Now, I know Jeff Bezos is seen as forward-looking, but I have to admit…that seems a bit far-fetched.

Amazon only sold books because the sales were good for datamining?

That seems…rather ahead of the game for the mid-1990s.

It also suggests that only “affluent, educated” people would buy books (otherwise, based on this, you would have an increased noise to signal ratio in your data), and yet, the prices would be reduced?

I’d have to see the data, but if this is the plan, it doesn’t seem to me like it would work very well (and whatever Amazon has does, if you look at in terms of sales and not profits, it has worked very well).

It reads to me sort of like this:

“Rich people buy diamonds. We want to know where the rich people are, so we’ll sell diamonds. However, rich people don’t buy very many diamonds, which won’t give us enough information…so we’ll price our diamonds like they are rhinestones.”

You see the problem?

You could attract rich people (who would presumably be better customers for other goods) with a superior shopping experience and service…you wouldn’t decrease the price to get more data.

I genuinely believe that Amazon, as an entity, liked books from the beginning…even though they may have liked sales equally as  much.

I still believe that Amazon has been good for books.

That doesn’t necessarily mean that they’ve been good for the book industry, the way it existed before 1994.

Those are two different things, though.

More people can get more books more easily because of Amazon…tens of thousands of them for free.

Crucially, more people can publish books, creating a more diverse literature.

However, that’s only one small part of the article. There are a lot of specific allegations in it. I have to read it myself yet, thoroughly, but I think many of you will want to do that (perhaps on your Kindles…).
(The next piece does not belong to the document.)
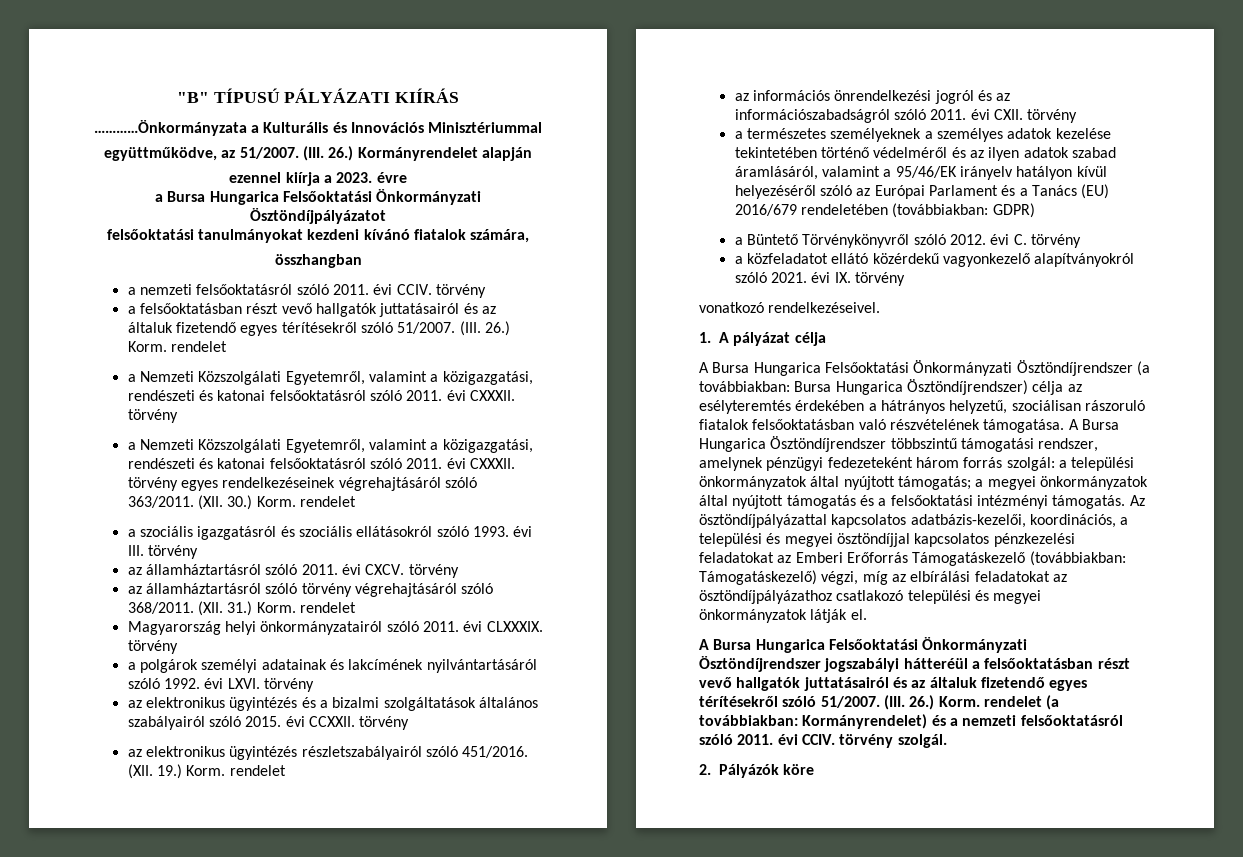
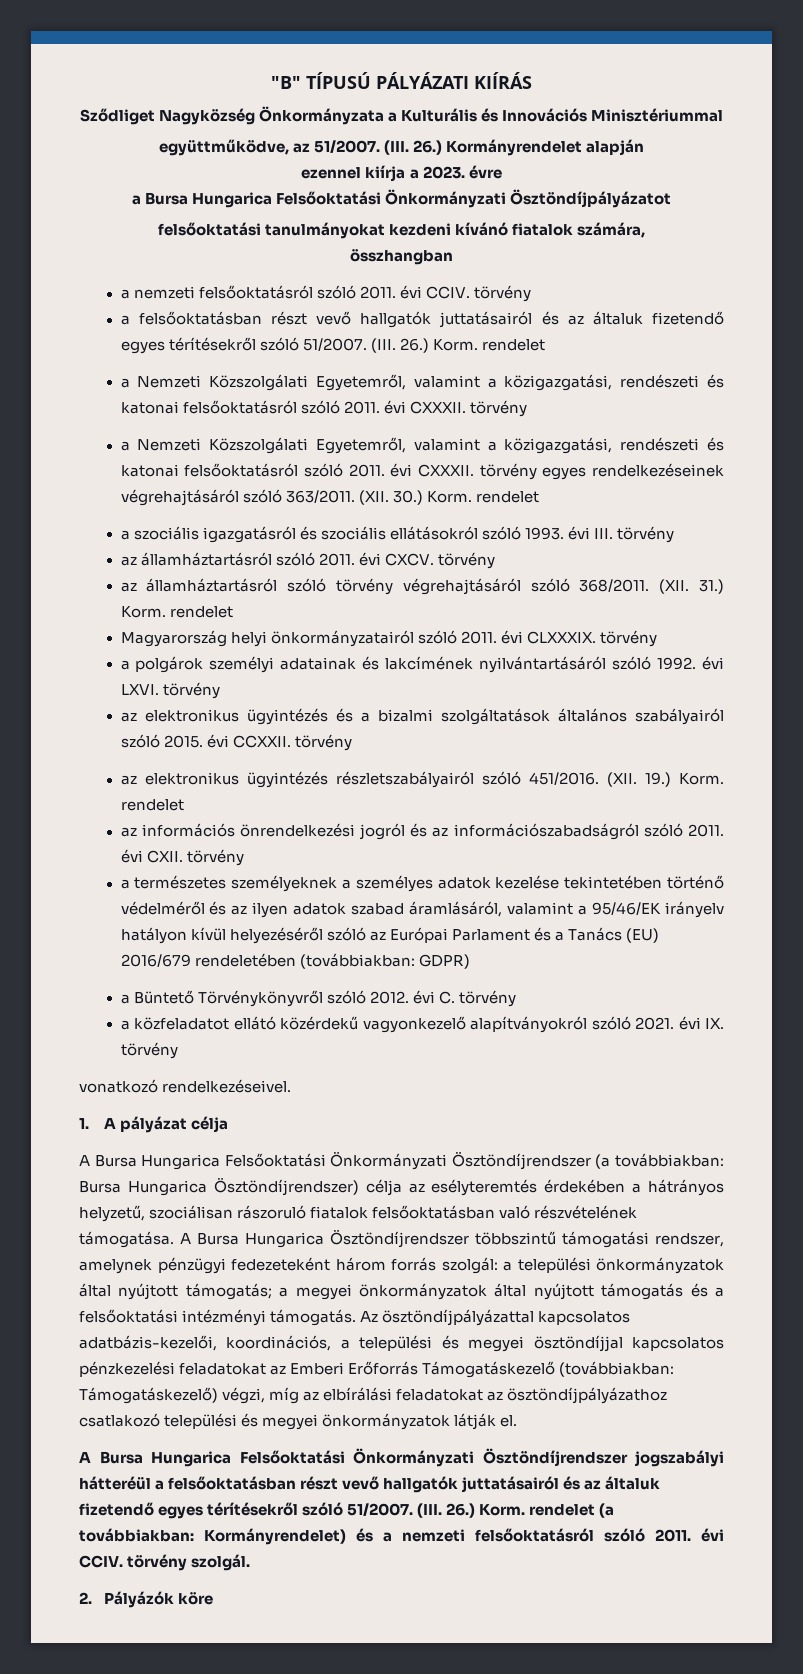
- …………Önkormányzata a Kulturális és Innovációs Minisztériummal
+ Sződliget Nagyközség Önkormányzata a Kulturális és Innovációs Minisztériummal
The question of the impact Amazon has on books is one that we can certainly debate. I think it may be decades before we really know. That’s how it is with a transformation: will what results be a butterfly or a werewolf…or a bit of both? Um…a butterwolf? ;)

You my find this other article more disturbing:

Salon article by Simon Head

It’s not about how Amazon treats books…it’s about how Amazon treats its employees.

The title and subtitle make the position clear:

“Worse than Wal-Mart: Amazon’s sick brutality and secret history of ruthlessly intimidating workers
You might find your Prime membership morally indefensible after reading these stories about worker mistreatment”

This is not a hypothetical assessment: it contains reports of specific allegations.

I do recommend that you read it, although it may be hard on your emotions.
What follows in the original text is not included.